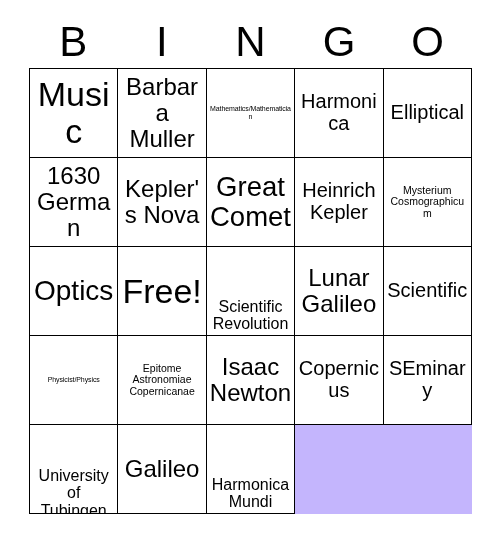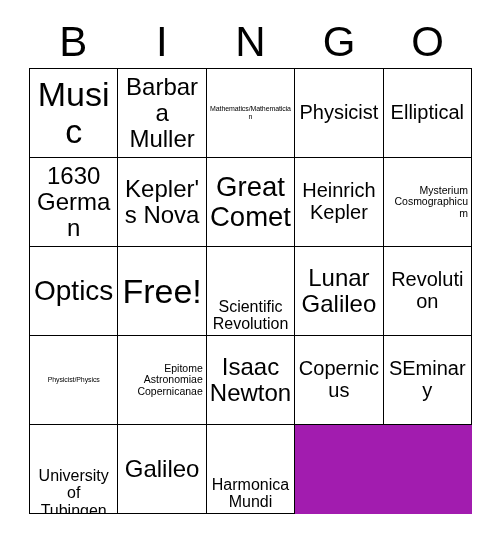--- a/index.html
+++ b/index.html
@@ -50,21 +50,21 @@
     left: 29px;
     top: 68px;
     width: 443px;
     height: 446px;
     box-sizing: border-box;
     border-top: 1px solid #000000;
     border-left: 1px solid #000000;
     display: grid;
     grid-template-columns: repeat(5, 1fr);
     grid-template-rows: repeat(5, 1fr);
-    background: #a21caf;
+    background: #c4b5fd;
   }
   .bingo-cell {
     box-sizing: border-box;
     border-right: 1px solid #000000;
     border-bottom: 1px solid #000000;
     display: flex;
     align-items: center;
     justify-content: center;
     text-align: center;
     padding: 2px 3px;
@@ -79,21 +79,21 @@
     font-family: "Liberation Sans", sans-serif;
     word-wrap: break-word;
     white-space: pre-line;
   }
   
   .fs-xxl .cell-text { font-size: 34px; }
   .fs-xl  .cell-text { font-size: 28px; }
   .fs-lg  .cell-text { font-size: 24px; }
   .fs-md  .cell-text { font-size: 20px; }
   .fs-sm  .cell-text { font-size: 16px; margin-top: 48px; }
-  .fs-xs  .cell-text { font-size: 10.5px; text-align: right; }
+  .fs-xs  .cell-text { font-size: 10.5px; }
   .fs-xxs .cell-text { font-size: 7px; letter-spacing: -0.1px; }
 </style>
 </head>
 <body>
 
 <div id="card-root">
 
   <div id="bingo-header">
       <div class="header-letter">B</div>
       <div class="header-letter">I</div>
@@ -106,21 +106,21 @@
       <div class="bingo-cell fs-xxl">
         <span class="cell-text">Music</span>
       </div>
       <div class="bingo-cell fs-lg">
         <span class="cell-text">Barbara Muller</span>
       </div>
       <div class="bingo-cell fs-xxs">
         <span class="cell-text">Mathematics/Mathematician</span>
       </div>
       <div class="bingo-cell fs-md">
-        <span class="cell-text">Physicist</span>
+        <span class="cell-text">Harmonica</span>
       </div>
       <div class="bingo-cell fs-md">
         <span class="cell-text">Elliptical</span>
       </div>
       <div class="bingo-cell fs-lg">
         <span class="cell-text">1630 German</span>
       </div>
       <div class="bingo-cell fs-lg">
         <span class="cell-text">Kepler's Nova</span>
       </div>
@@ -139,21 +139,21 @@
       <div class="bingo-cell fs-xxl">
         <span class="cell-text">Free!</span>
       </div>
       <div class="bingo-cell fs-sm">
         <span class="cell-text">Scientific Revolution</span>
       </div>
       <div class="bingo-cell fs-lg">
         <span class="cell-text">Lunar Galileo</span>
       </div>
       <div class="bingo-cell fs-md">
-        <span class="cell-text">Revolution</span>
+        <span class="cell-text">Scientific</span>
       </div>
       <div class="bingo-cell fs-xxs">
         <span class="cell-text">Physicist/Physics</span>
       </div>
       <div class="bingo-cell fs-xs">
         <span class="cell-text">Epitome Astronomiae Copernicanae</span>
       </div>
       <div class="bingo-cell fs-lg">
         <span class="cell-text">Isaac Newton</span>
       </div>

# EXERCISE PROMPT
Every line from the first line of the entries above through the line with "align-items: center;" must be repeated exactly, and pictures must not be.

# EXERCISE RESULT
--- a/index.html
+++ b/index.html
@@ -50,21 +50,21 @@
     left: 29px;
     top: 68px;
     width: 443px;
     height: 446px;
     box-sizing: border-box;
     border-top: 1px solid #000000;
     border-left: 1px solid #000000;
     display: grid;
     grid-template-columns: repeat(5, 1fr);
     grid-template-rows: repeat(5, 1fr);
-    background: #a21caf;
+    background: #c4b5fd;
   }
   .bingo-cell {
     box-sizing: border-box;
     border-right: 1px solid #000000;
     border-bottom: 1px solid #000000;
     display: flex;
     align-items: center;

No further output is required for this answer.